We report the implementation of a high speed and high resolution spectrometer-based spectral domain optical coherence tomography (SD-OCT) system. A high speed near-infrared spectrometer was designed and built, utilizing a high speed line-array CMOS detector and all off-the-shelf optical components. The acquisition speed of more than 100,000 spectra per second was achieved, enabling a high speed 3D imaging of the implemented SD-OCT system. Here, we report the performance characterization, i.e. resolution, imaging depth, and sensitivity of the implemented system. The penetration depth and depth resolution of the system are currently 2 mm and 14.1 μm, respectively. The lateral resolution of the system was quantified by the Modulation transfer function (MTF) measurement to be about 15.5 μm. over the lateral field-of-view (x-y axes) of 30 mm × 30 mm. The acquisition speed of the system was 20 frames per second.

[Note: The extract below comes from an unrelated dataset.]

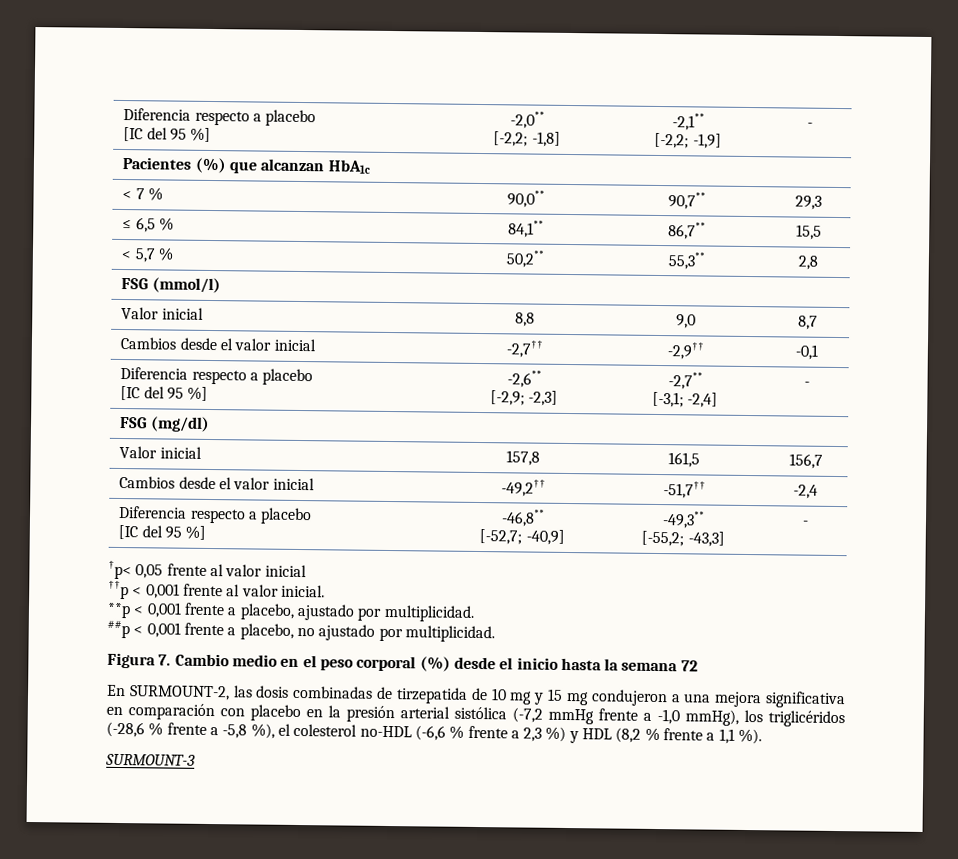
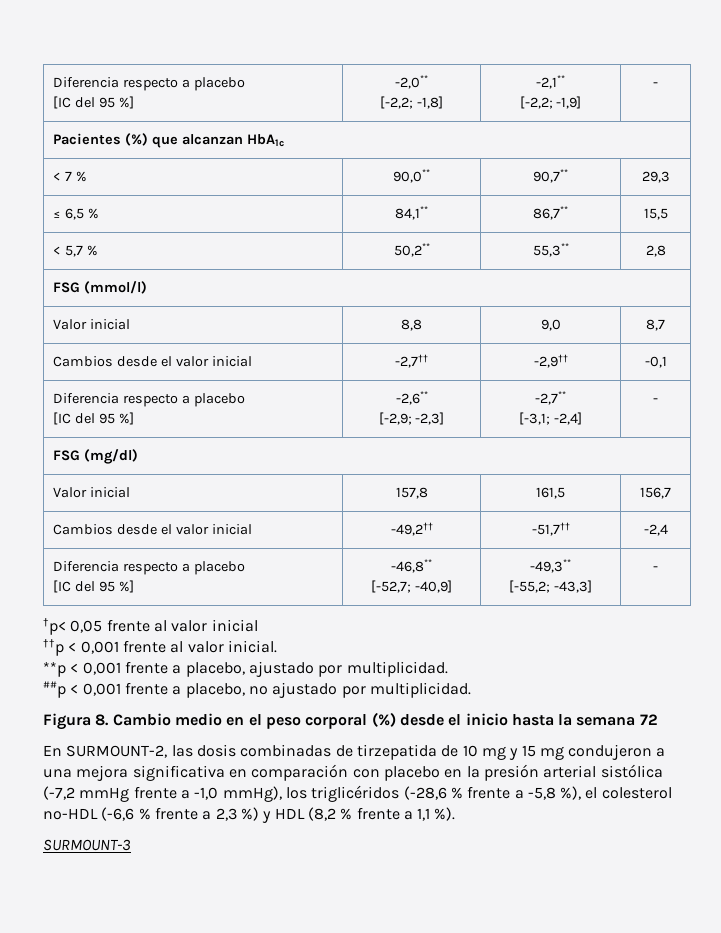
- Figura 7. Cambio medio en el peso corporal (%) desde el inicio hasta la semana 72
+ Figura 8. Cambio medio en el peso corporal (%) desde el inicio hasta la semana 72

In this work, we report simple optical design of a high speed and high spectral resolution spectrometer based on the first order calculation. The spectrometer was design and optimized for high speed detection of spectral interference signal to be used as a detection unit of our developed Frequency Domain Optical Coherence Tomography (FD-OCT). We then detailed the hardware implementation of both the spectrometer and the FD-OCT system in our laboratory at Suranaree University of Technology, Thailand, by utilizing only off-the-shelf optical components. The spectrometer is capable of capturing of the spectral interference fringes at up to the camera limit of 130,000 spectra per second, enabling cross-sectional microscopic imaging of biological sample of more than 100 frames per second (for a 1000 depth scans per frame). In addition, we reported several simple yet robust techniques for characterization of the system performance in the context of FD-OCT 3D imaging, such as an effective lateral resolution, depth scale calibration, and depth penetration limit. The development of this high speed and high resolution spectrometer is part of our ultimate goal to develop a prototype of a research-grade FD-OCT system that provides better imaging speed and resolution in comparing to available commercial OCT systems at relatively lower cost. The design of low-cost, high performance FD-OCT system would make the technology widely accessible to other researchers in the field of biomedical research and related areas in Thailand in the next few years.